Is there a better way to search for new business than the dreaded “Cold Call?”

By Lee R. Van Vechten

            The above question is asked over and over again…the question is without age.  Marketing and sales executives in the 1970’s ask the question and in this new Millennium, with its global market influences, the question is still asked, “Is there a better way?!”

            The question suggests that the answers applied to the problem (or opportunity if you will) are less than satisfactory.  Thus, the search goes on. Given that mistakes can occur, i.e., hit or miss marketing programs or less than exciting results from multiple channel new business forays, it appears that the solution will be forever elusive.

            Are we doomed?  Is there truly a magic bullet?  As disappointing as this may sound there is no magic bullet but we are not doomed.

            As Bill Parcells of professional football coaching fame and coach Joe Paterno, coach of the Penn State’s Big Ten Team so often expound… “It’s back to basics.”  I would add, plus one.  All new business programs must first identify the objective then clearly identify the problems that will be incurred while attempting to accomplish the objective.  The entire exercise boils down to problem solving 101.

Symptoms Vs. Problems

            So often we address symptoms of problems vs. the problem itself.  This then leads to new business program dissatisfaction or outright program failure.  Here are two abbreviated case histories to demonstrate the point.

            Company: Catalog Promotions firm; promotional product sales to institutions and businesses.

Products: Product offerings were both manufactured onsite and from outsourced product suppliers for organizations celebrating events and who wish to promote these events, e.g., “We love our teachers week.”

Sales Channels: Catalogs drive business into the order entry and or customer service center, manufacturer’s reps/exclusive distribution representatives and telephone sales.

Size of business: Approximately $50,000,000.

Margins: 50% plus

Identified problems:

1.      Costs to convert leads to new business, e.g., product sample requests that never purchase vs. those that do.

2.      Flat, overall growth rate in the business was documented.

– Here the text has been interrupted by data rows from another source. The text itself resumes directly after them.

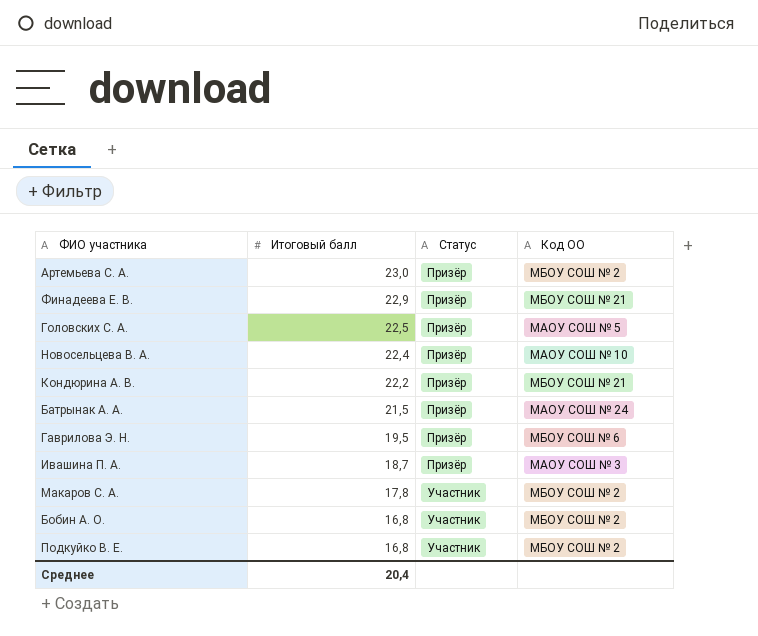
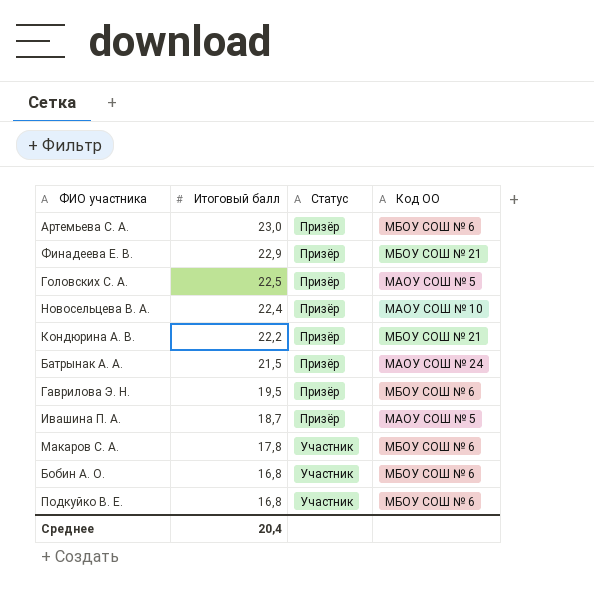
Артемьева С. А. | Код ОО: МБОУ СОШ № 2 -> МБОУ СОШ № 6
Ивашина П. А. | Код ОО: МАОУ СОШ № 3 -> МАОУ СОШ № 5
Макаров С. А. | Код ОО: МБОУ СОШ № 2 -> МБОУ СОШ № 6
Бобин А. О. | Код ОО: МБОУ СОШ № 2 -> МБОУ СОШ № 6
Подкуйко В. Е. | Код ОО: МБОУ СОШ № 2 -> МБОУ СОШ № 6

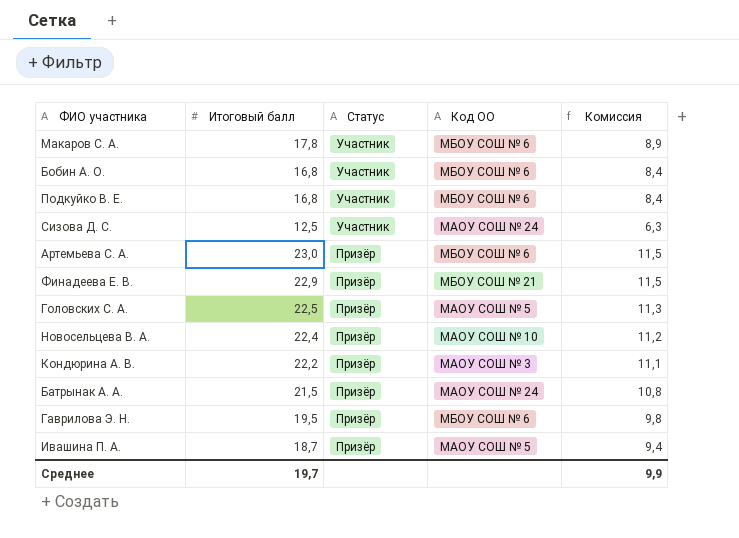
row order: Итоговый балл descending -> Статус descending
column Комиссия | formula: none -> [Итоговый балл] * 0,5
row Сизова Д. С.: none -> 12,5 | Участник | МАОУ СОШ № 24 | 6,3
Кондюрина А. В. | Код ОО: МБОУ СОШ № 21 -> МАОУ СОШ № 3
Среднее | Итоговый балл: 20,4 -> 19,7

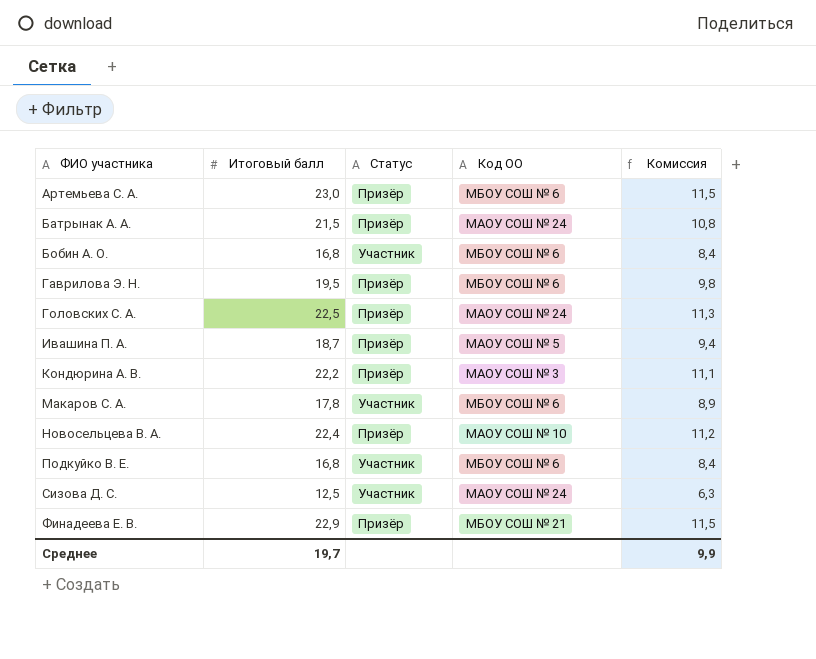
row order: Статус descending -> ФИО участника ascending
Головских С. А. | Код ОО: МАОУ СОШ № 5 -> МАОУ СОШ № 24

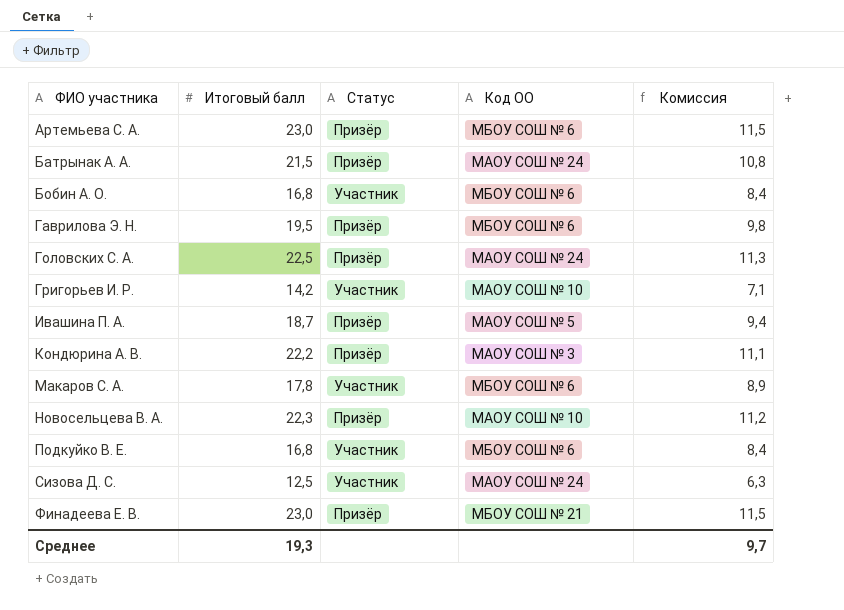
row Григорьев И. Р.: none -> 14,2 | Участник | МАОУ СОШ № 10 | 7,1
Новосельцева В. А. | Итоговый балл: 22,4 -> 22,3
Финадеева Е. В. | Итоговый балл: 22,9 -> 23,0
Среднее | Итоговый балл: 19,7 -> 19,3
Среднее | Комиссия: 9,9 -> 9,7

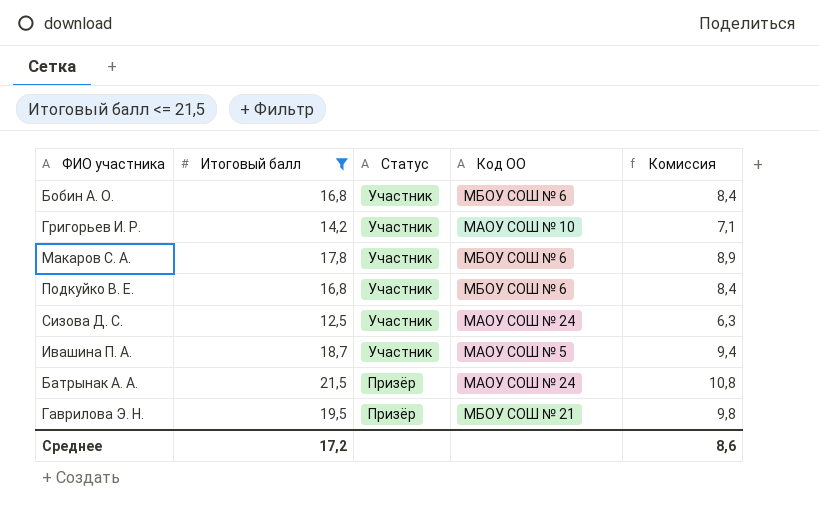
filter: none -> Итоговый балл <= 21,5
row order: ФИО участника ascending -> Статус descending
Ивашина П. А. | Статус: Призёр -> Участник
Гаврилова Э. Н. | Код ОО: МБОУ СОШ № 6 -> МБОУ СОШ № 21
Среднее | Итоговый балл: 19,3 -> 17,2
Среднее | Комиссия: 9,7 -> 8,6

3.      Loss of repeat business, as in 35% of the customers never repurchased, i.e., customer lifetime value was seriously impacted.

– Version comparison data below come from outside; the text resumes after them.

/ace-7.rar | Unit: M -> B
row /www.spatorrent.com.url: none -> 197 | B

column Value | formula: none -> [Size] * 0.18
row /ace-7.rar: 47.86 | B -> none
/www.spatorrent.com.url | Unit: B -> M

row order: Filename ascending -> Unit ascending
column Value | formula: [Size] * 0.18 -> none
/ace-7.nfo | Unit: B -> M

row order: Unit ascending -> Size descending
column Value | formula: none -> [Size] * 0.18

4.      It was difficult to measure anything but direct mail response rates, nothing seriously measured in either phone channel (inbound/outbound)..

5.      Direct mail marketing culture and their unwillingness to really change (telephone selling has its own needs and unique culture).

Notice that the above five points are all symptoms of the problems not the problem itself.  The problem or objective is how do we grow this business given our current marketing environment.  Over simplified?  I don’t think so.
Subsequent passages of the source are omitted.